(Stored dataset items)
◇ ◇ ◇ ◇ ◇

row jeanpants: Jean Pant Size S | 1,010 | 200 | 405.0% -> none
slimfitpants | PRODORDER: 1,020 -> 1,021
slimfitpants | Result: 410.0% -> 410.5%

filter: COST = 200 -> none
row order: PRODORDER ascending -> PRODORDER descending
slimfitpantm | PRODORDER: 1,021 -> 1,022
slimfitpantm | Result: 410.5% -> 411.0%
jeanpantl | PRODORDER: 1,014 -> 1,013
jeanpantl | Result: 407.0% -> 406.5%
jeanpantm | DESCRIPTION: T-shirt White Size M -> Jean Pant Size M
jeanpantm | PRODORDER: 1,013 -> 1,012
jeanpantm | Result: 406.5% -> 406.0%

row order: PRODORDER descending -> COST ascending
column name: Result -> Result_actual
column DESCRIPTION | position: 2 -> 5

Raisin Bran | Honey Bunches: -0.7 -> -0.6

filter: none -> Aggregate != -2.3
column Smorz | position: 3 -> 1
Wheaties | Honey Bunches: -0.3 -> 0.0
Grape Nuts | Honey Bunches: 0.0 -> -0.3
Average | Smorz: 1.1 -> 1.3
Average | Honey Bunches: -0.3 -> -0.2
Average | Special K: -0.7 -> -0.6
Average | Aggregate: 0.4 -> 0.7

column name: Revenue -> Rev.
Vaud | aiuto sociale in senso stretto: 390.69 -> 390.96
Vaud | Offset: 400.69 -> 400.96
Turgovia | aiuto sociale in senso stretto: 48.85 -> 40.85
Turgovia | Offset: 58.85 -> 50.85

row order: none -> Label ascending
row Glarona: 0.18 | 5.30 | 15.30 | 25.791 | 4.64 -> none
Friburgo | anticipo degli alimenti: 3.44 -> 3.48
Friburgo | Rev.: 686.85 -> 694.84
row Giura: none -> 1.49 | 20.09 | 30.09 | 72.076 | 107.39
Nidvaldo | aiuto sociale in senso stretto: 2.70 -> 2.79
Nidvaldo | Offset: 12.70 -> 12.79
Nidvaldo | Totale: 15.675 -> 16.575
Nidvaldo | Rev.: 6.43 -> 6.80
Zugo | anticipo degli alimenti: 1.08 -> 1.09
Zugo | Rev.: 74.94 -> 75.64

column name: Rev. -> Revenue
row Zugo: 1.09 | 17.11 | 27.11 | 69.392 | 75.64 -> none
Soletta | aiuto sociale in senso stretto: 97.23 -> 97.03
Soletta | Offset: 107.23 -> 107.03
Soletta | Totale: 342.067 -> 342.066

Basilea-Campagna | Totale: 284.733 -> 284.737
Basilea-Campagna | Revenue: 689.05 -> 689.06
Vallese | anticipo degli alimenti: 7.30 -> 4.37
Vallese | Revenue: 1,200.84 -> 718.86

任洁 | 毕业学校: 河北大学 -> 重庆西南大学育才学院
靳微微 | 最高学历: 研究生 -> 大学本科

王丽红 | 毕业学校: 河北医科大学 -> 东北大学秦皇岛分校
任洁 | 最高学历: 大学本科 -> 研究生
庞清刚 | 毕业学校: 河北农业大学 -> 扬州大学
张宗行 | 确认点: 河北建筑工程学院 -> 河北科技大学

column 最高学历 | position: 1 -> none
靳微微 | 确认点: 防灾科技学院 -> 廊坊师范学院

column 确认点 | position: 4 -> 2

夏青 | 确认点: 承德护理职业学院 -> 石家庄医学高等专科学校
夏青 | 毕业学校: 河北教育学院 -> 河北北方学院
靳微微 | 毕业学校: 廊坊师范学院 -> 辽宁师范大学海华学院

◇ ◇ ◇ ◇ ◇

_Try it_
Search the records for the string "Vallese" and, wherever a line contains it, please copy that line.

_Reply to the exercise_
Vallese | anticipo degli alimenti: 7.30 -> 4.37
Vallese | Revenue: 1,200.84 -> 718.86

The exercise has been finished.